CBF and MTT mapping could be used to distinguish between NETs and Edemas on T2-weighted images. Our study showed that the CBF and MTT ratio could predict vascularity in ETs and NETs in patients with glioblastoma. Glioblastoma manifests as diffusely tumor infiltration around pre-existing blood brain vessels and might also induce neovascularization [33], which may have resulted in NETs and ETs showing lower MTT and higher CBF than Edemas. Infiltrative tumor cells induce collective vessel co-option and blood vessel leakage [33], which may result in the progression of NETs to ETs. In our study, the CBF ratios and microvessel areas in ETs and NETs were significantly higher than those in Edemas. Furthermore, the MTT ratio in ETs and NETs were significantly lower than that in Edemas. The vascular structure and permeability of NETs and ETs may involve the process of tumor infiltration and angiogenesis progression.

Based on this histological differentiation between NETs and Edemas, we attempted to radiologically distinguish NETs from Edemas. DSC-MR perfusion images have the potential to discriminate between peritumoral lesions seen in glioblastomas and metastatic brain tumors cases [13–16]. In these reports, CBV in non-enhancing peritumoral T2-hyperintense region was significantly higher in patients with glioblastoma than that in metastatic brain tumors cases [13–16]. The non-enhancing peritumoral area in glioblastoma in these reports was analyzed without distinguishing between infiltrating tumors and edema. Although a few studies have been conducted to discriminate non-enhancing tumor from perilesional edema using machine learning algorithms with various imaging parameters comprising DSC-MRI, there is still no current consensus on a clinically usable method for reliably differentiating non-enhancing tumor from perilesional edema on perfusion imaging, limiting to small sample size [17–19]. The discrimination between NETs and Edemas using CBV ratio still remains controversial. In our study, CBV ratios in ETs, NETs, and Edemas were not significantly different. We particularly focused on the accurate placement of the ROI for ETs in the solid part of the enhancing tumor area to exclude the confounding effects of tumor heterogeneity, signal loss due to cyst formation, hemorrhage, and large blood vessels. Therefore, the CBV ratio of the ET may not always represent the maximum values. On the other hand, previous reports have determined CBV to be a useful estimation tool for angiogenesis in glioblastoma [34,35]. These reports measured CBV using post-processing with a dedicated software package. However, it is possible that the different software used for image processing of CBV measurements and the varying algorithms may have influenced the results that differ from ours. The methods used for ROI design and imaging processes for CBV may have led to an increased CBF ratio without a significant increase in the CBV ratio in ETs.

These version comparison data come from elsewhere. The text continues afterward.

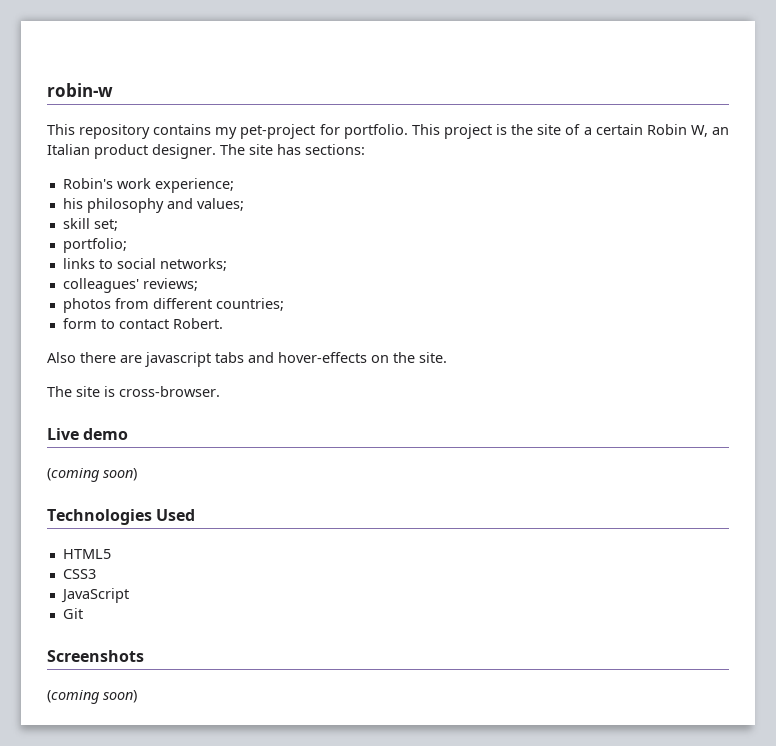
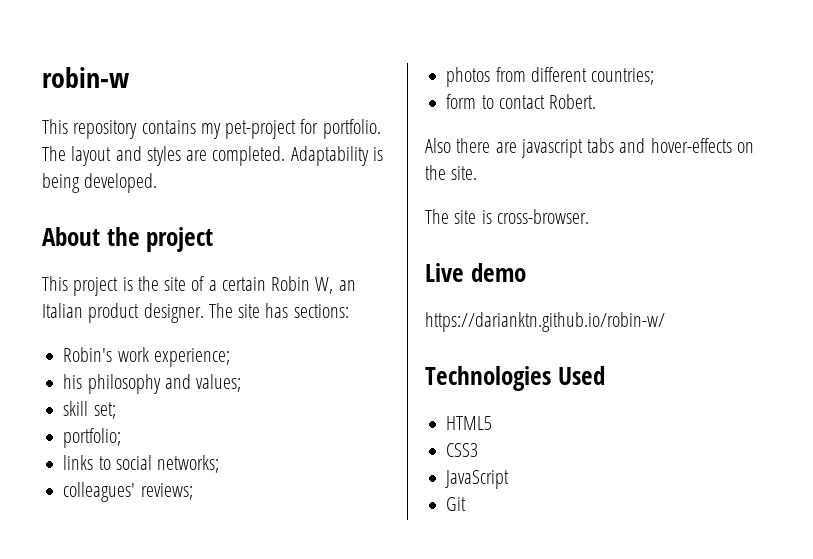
- This repository contains my pet-project for portfolio. This project is the site of a certain Robin W, an Italian product designer.
+ This repository contains my pet-project for portfolio. The layout and styles are completed. Adaptability is being developed.
+ About the project
+ This project is the site of a certain Robin W, an Italian product designer.
  Live demo
- (coming soon)
+ https://darianktn.github.io/robin-w/
- Screenshots
- (coming soon)

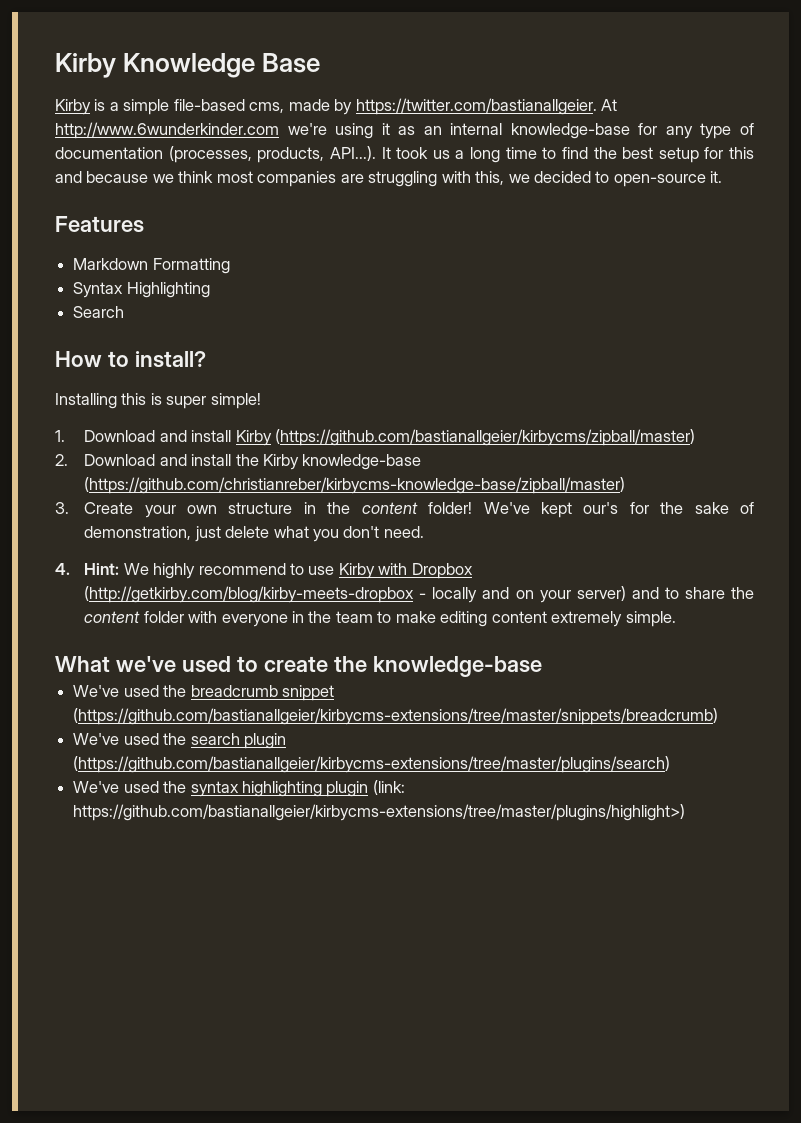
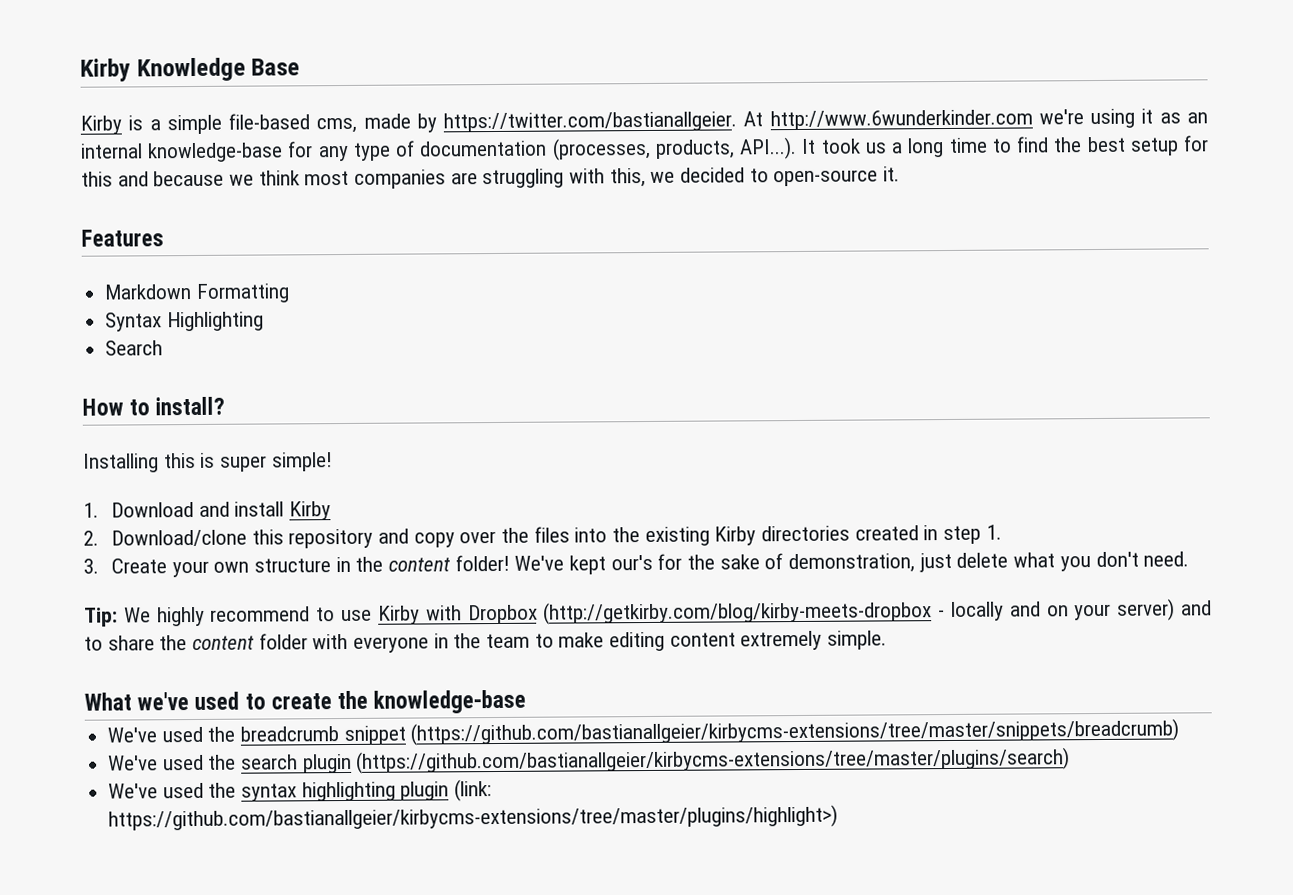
- 1. Download and install Kirby (https://github.com/bastianallgeier/kirbycms/zipball/master)
+ 1. Download and install Kirby
- 2. Download and install the Kirby knowledge-base (https://github.com/christianreber/kirbycms-knowledge-base/zipball/master)
+ 2. Download/clone this repository and copy over the files into the existing Kirby directories created in step 1.
- 4. Hint: We highly recommend to use Kirby with Dropbox (http://getkirby.com/blog/kirby-meets-dropbox - locally and on your server) and to share the content folder with everyone in the team to make editing content extremely simple.
+ Tip: We highly recommend to use Kirby with Dropbox (http://getkirby.com/blog/kirby-meets-dropbox - locally and on your server) and to share the content folder with everyone in the team to make editing content extremely simple.

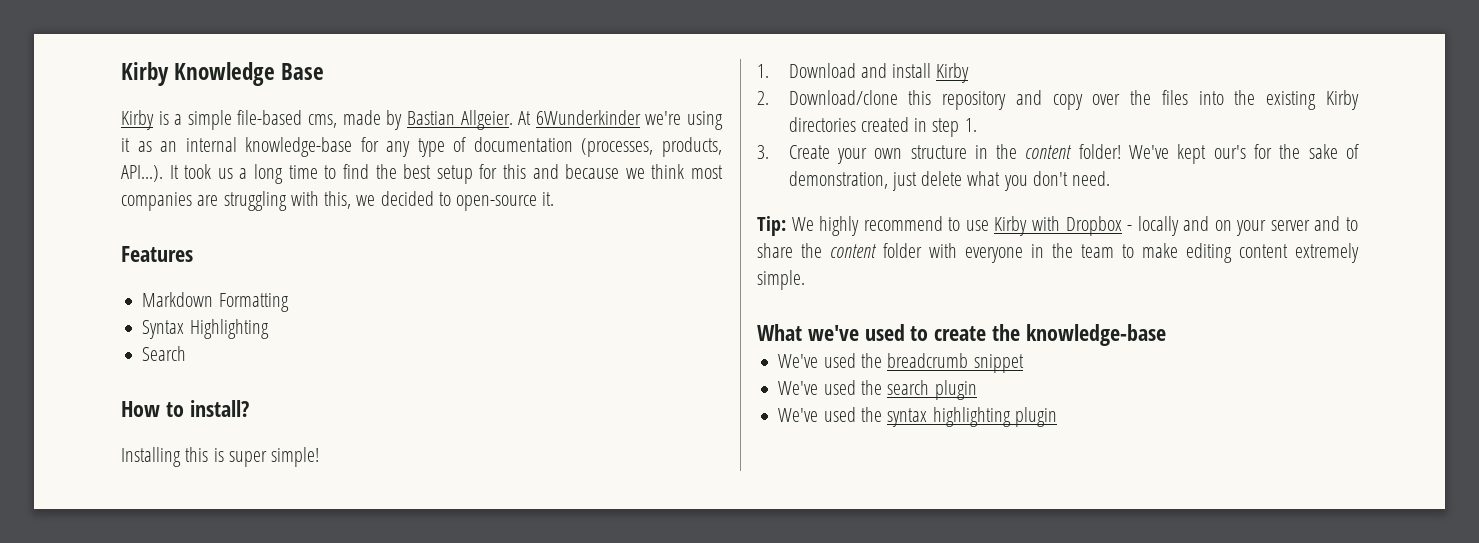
- Kirby is a simple file-based cms, made by https://twitter.com/bastianallgeier. At http://www.6wunderkinder.com we're using it as an internal knowledge-base for any type of documentation (processes, products, API...). It took us a long time to find the best setup for this and because we think most companies are struggling with this, we decided to open-source it.
+ Kirby is a simple file-based cms, made by Bastian Allgeier. At 6Wunderkinder we're using it as an internal knowledge-base for any type of documentation (processes, products, API...). It took us a long time to find the best setup for this and because we think most companies are struggling with this, we decided to open-source it.
- Tip: We highly recommend to use Kirby with Dropbox (http://getkirby.com/blog/kirby-meets-dropbox - locally and on your server) and to share the content folder with everyone in the team to make editing content extremely simple.
+ Tip: We highly recommend to use Kirby with Dropbox - locally and on your server and to share the content folder with everyone in the team to make editing content extremely simple.
- We've used the breadcrumb snippet (https://github.com/bastianallgeier/kirbycms-extensions/tree/master/snippets/breadcrumb)
+ We've used the breadcrumb snippet
- We've used the search plugin (https://github.com/bastianallgeier/kirbycms-extensions/tree/master/plugins/search)
+ We've used the search plugin
- We've used the syntax highlighting plugin (link: https://github.com/bastianallgeier/kirbycms-extensions/tree/master/plugins/highlight>)
+ We've used the syntax highlighting plugin

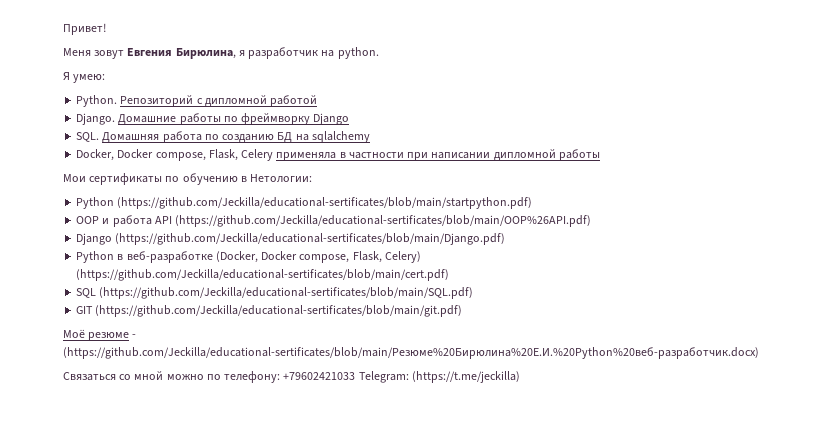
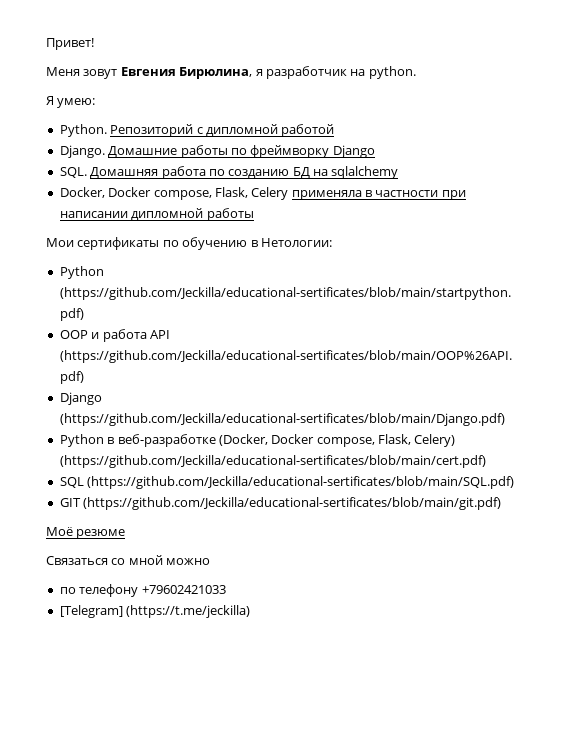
- Моё резюме - (https://github.com/Jeckilla/educational-sertificates/blob/main/Резюме%20Бирюлина%20Е.И.%20Python%20веб-разработчик.docx)
+ Моё резюме
- Связаться со мной можно по телефону: +79602421033 Telegram: (https://t.me/jeckilla)
+ Связаться со мной можно
+ по телефону +79602421033
+ [Telegram] (https://t.me/jeckilla)

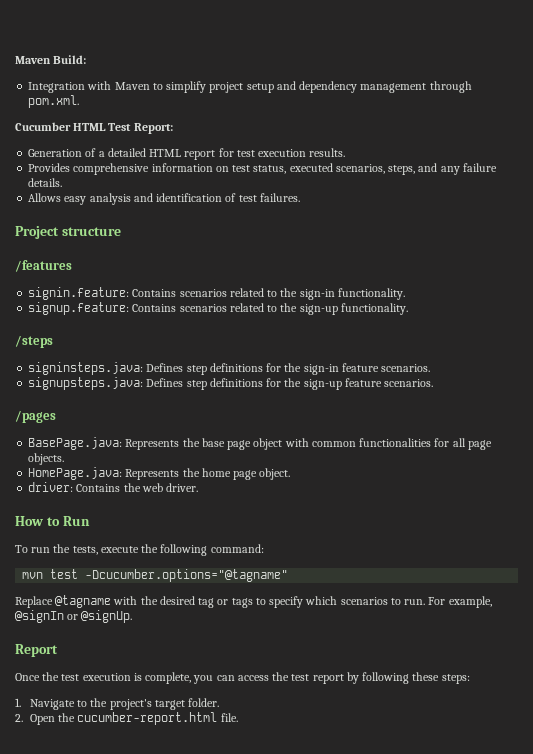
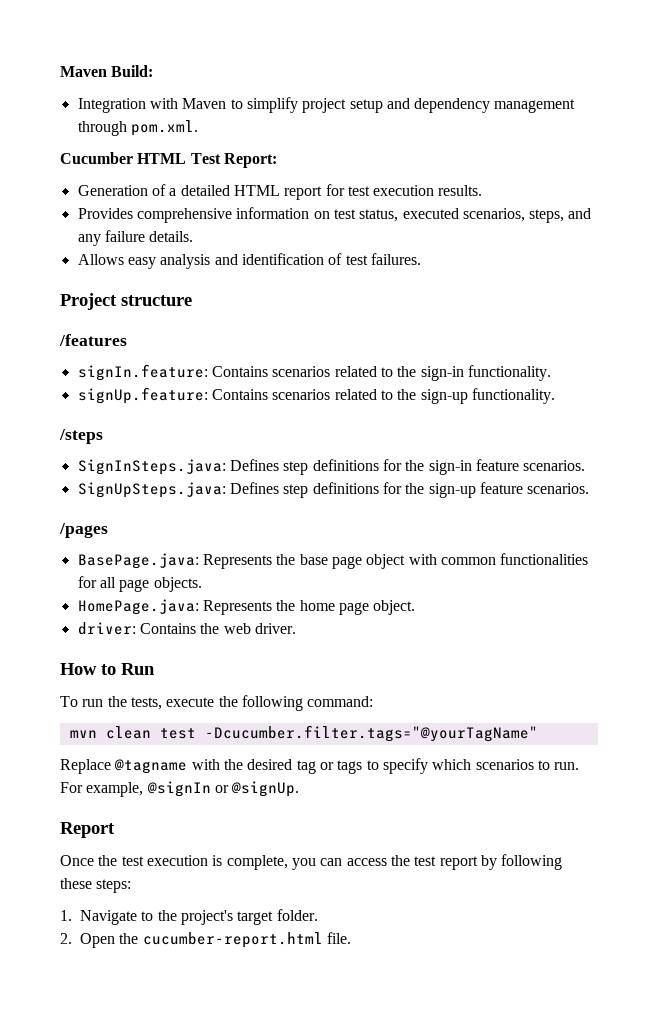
- signin.feature: Contains scenarios related to the sign-in functionality.
+ signIn.feature: Contains scenarios related to the sign-in functionality.
- signup.feature: Contains scenarios related to the sign-up functionality.
+ signUp.feature: Contains scenarios related to the sign-up functionality.
- signinsteps.java: Defines step definitions for the sign-in feature scenarios.
+ SignInSteps.java: Defines step definitions for the sign-in feature scenarios.
- signupsteps.java: Defines step definitions for the sign-up feature scenarios.
+ SignUpSteps.java: Defines step definitions for the sign-up feature scenarios.
- mvn test -Dcucumber.options="@tagname"
+ mvn clean test -Dcucumber.filter.tags="@yourTagName"

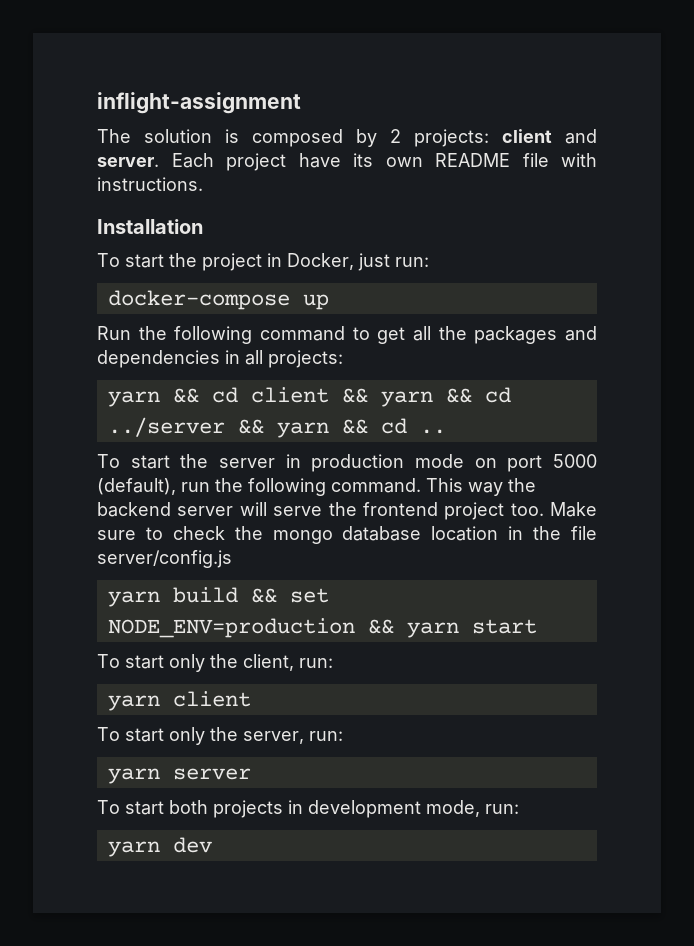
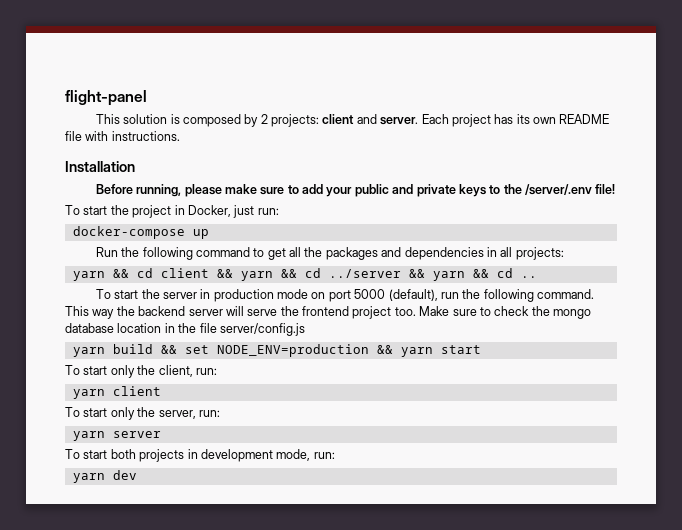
- inflight-assignment
- The solution is composed by 2 projects: client and server.
+ flight-panel
+ This solution is composed by 2 projects: client and server.
- Each project have its own README file with instructions.
+ Each project has its own README file with instructions.
+ Before running, please make sure to add your public and private keys to the /server/.env file!

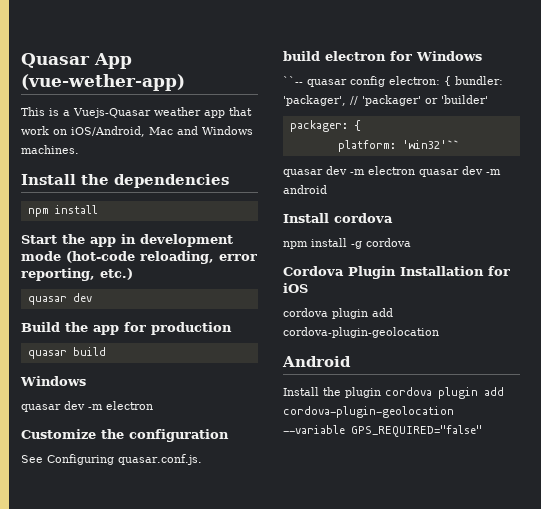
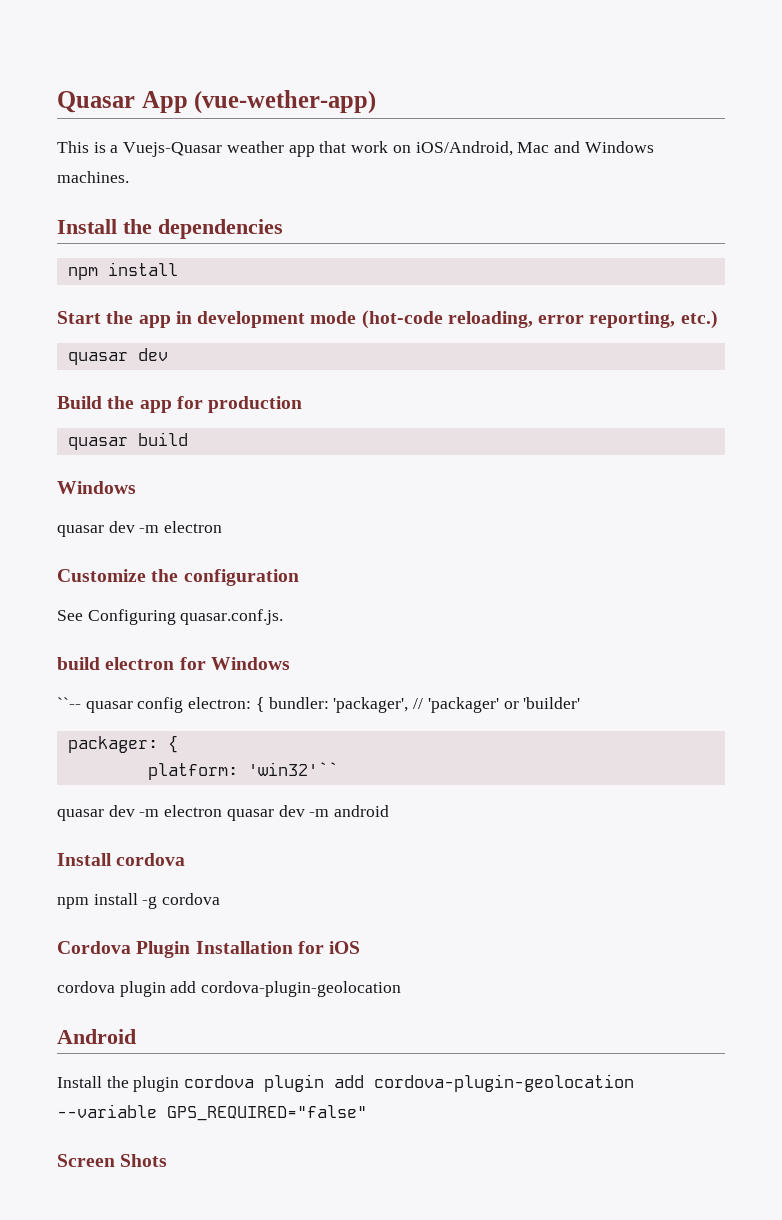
+ Screen Shots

In addition, we validated the discrimination between NETs and Edemas using ADC values, CBF ratios, and MTT ratios. Notably, previous reports have shown that ADC values can be used as indicators of glioma proliferation [36,37]. This background supports our investigation, as we demonstrated the potential usefulness of ADC values for discriminating between NETs and Edemas, consistent with the results of CBF and MTT ratios.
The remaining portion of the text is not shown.